- _WHAT TO DO_
From the entries below, copy every line where the string "color" appears.

(EXERCISE DATA begins)

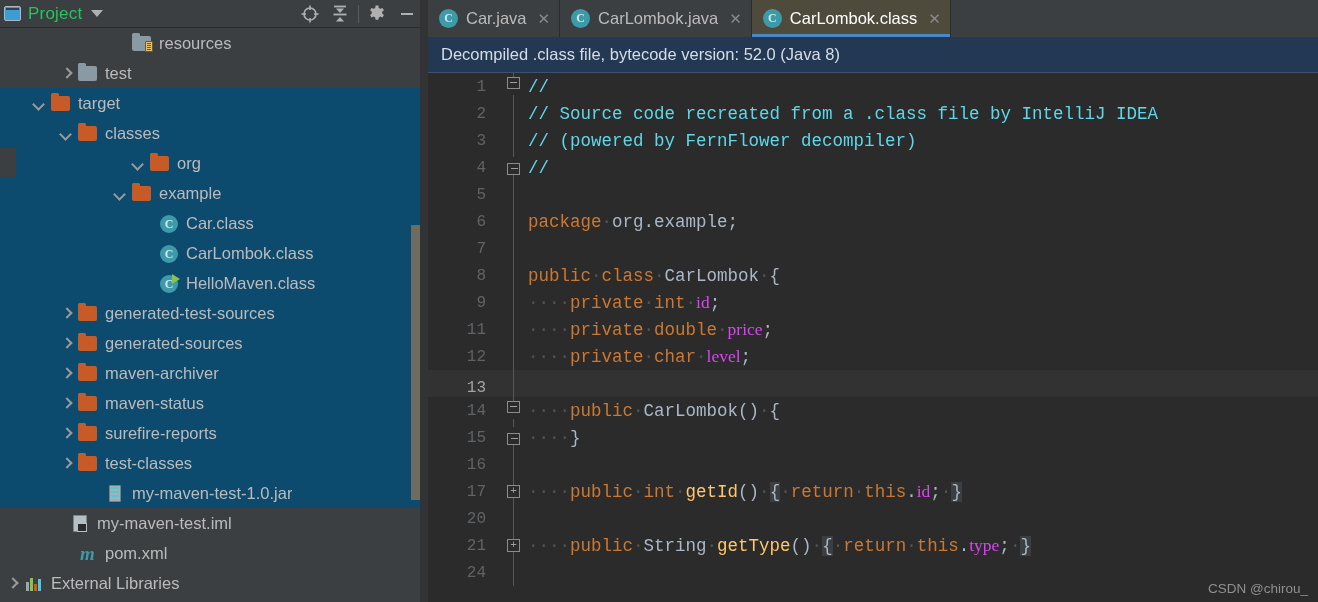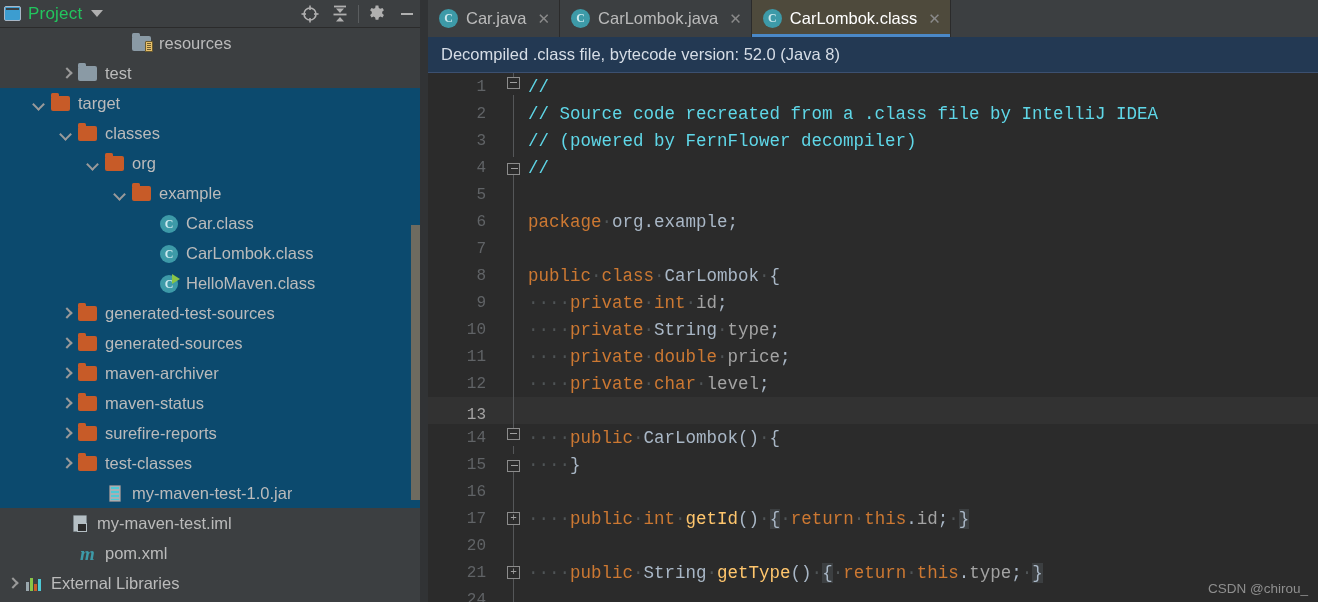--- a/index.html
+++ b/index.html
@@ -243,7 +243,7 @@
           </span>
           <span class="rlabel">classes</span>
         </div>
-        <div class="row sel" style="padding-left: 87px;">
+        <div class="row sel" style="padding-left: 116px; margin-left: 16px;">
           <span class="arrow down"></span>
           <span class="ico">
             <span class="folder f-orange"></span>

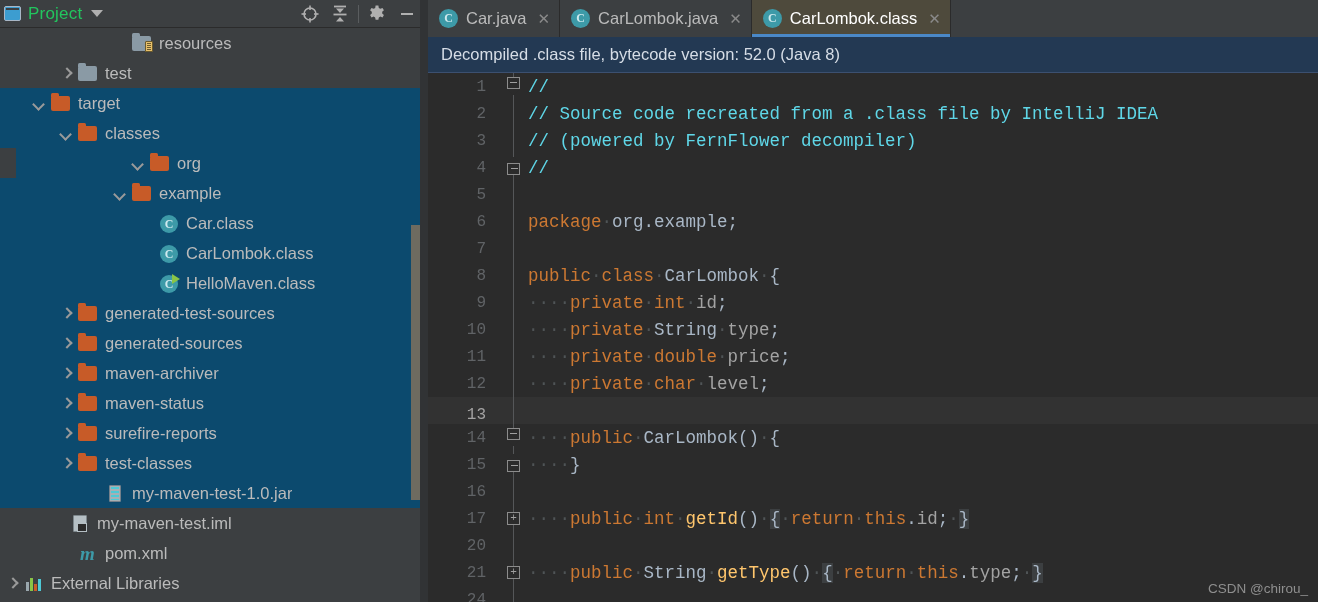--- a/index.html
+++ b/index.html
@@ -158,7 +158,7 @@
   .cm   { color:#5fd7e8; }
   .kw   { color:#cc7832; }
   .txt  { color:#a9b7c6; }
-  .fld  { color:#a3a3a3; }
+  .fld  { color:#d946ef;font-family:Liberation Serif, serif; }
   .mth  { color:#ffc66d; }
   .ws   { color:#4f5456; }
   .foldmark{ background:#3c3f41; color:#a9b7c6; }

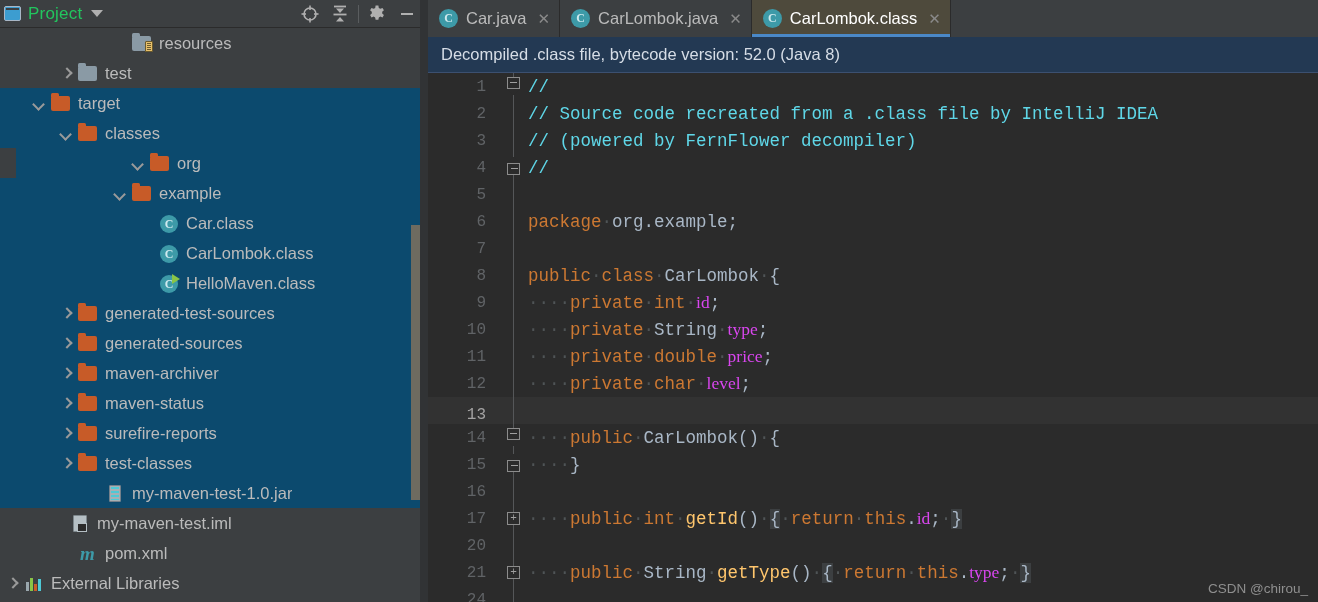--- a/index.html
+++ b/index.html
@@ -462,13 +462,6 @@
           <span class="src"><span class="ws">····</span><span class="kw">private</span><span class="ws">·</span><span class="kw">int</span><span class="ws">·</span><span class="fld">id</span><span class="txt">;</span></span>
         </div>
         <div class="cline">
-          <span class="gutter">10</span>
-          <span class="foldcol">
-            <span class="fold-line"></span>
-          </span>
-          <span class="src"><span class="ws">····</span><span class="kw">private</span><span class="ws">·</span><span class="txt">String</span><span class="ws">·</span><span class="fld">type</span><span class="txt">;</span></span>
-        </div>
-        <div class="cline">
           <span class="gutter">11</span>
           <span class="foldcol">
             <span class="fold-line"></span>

(EXERCISE DATA ends)

- _EXERCISE SOLUTION_
   .cm   { color:#5fd7e8; }
   .kw   { color:#cc7832; }
   .txt  { color:#a9b7c6; }
-  .fld  { color:#a3a3a3; }
+  .fld  { color:#d946ef;font-family:Liberation Serif, serif; }
   .mth  { color:#ffc66d; }
   .ws   { color:#4f5456; }
   .foldmark{ background:#3c3f41; color:#a9b7c6; }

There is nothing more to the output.